> _What the exercise asks_
Nothing but the lines from the one with "[47,65,376,88] Guide to" down to the one with "(548, 384) none -> (148, 298) //" should be returned, exactly and with both ends included, from the material below.

> _Data shown_
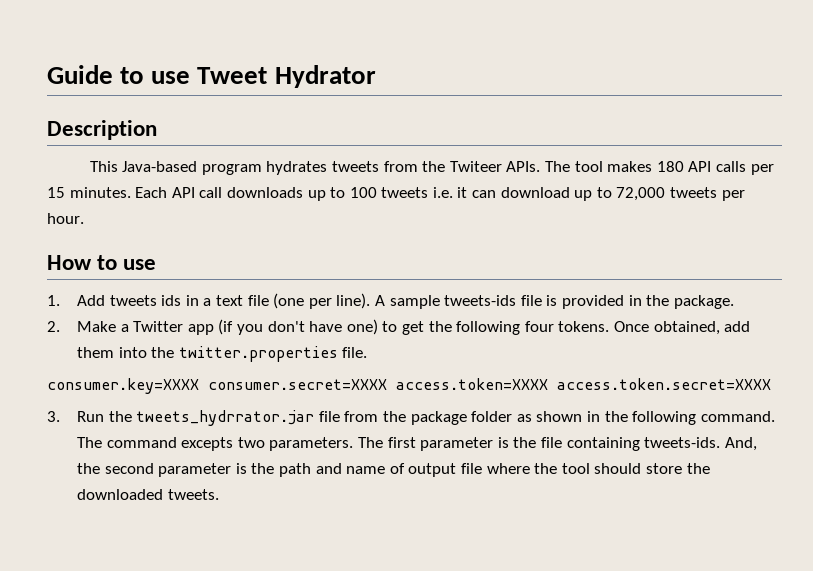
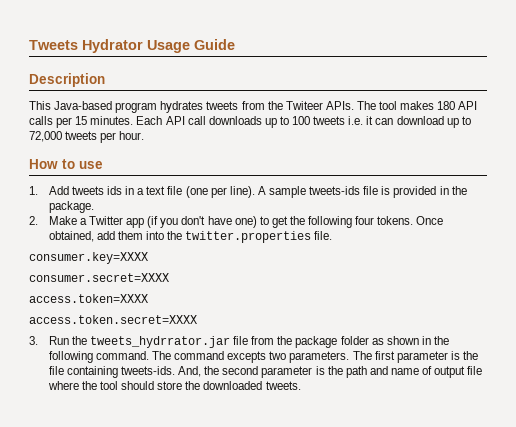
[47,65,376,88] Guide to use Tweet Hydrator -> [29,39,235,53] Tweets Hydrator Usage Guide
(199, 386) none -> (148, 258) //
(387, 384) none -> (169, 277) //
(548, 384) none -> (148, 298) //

==

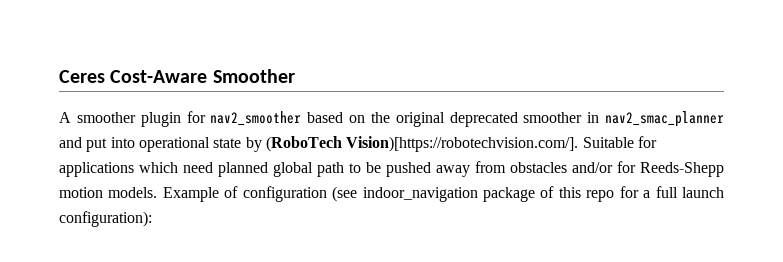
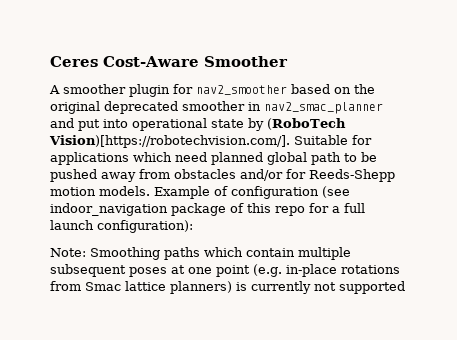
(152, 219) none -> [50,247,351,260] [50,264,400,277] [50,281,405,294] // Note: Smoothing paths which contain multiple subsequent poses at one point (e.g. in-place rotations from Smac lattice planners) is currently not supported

> _Result of the exercise_
[47,65,376,88] Guide to use Tweet Hydrator -> [29,39,235,53] Tweets Hydrator Usage Guide
(199, 386) none -> (148, 258) //
(387, 384) none -> (169, 277) //
(548, 384) none -> (148, 298) //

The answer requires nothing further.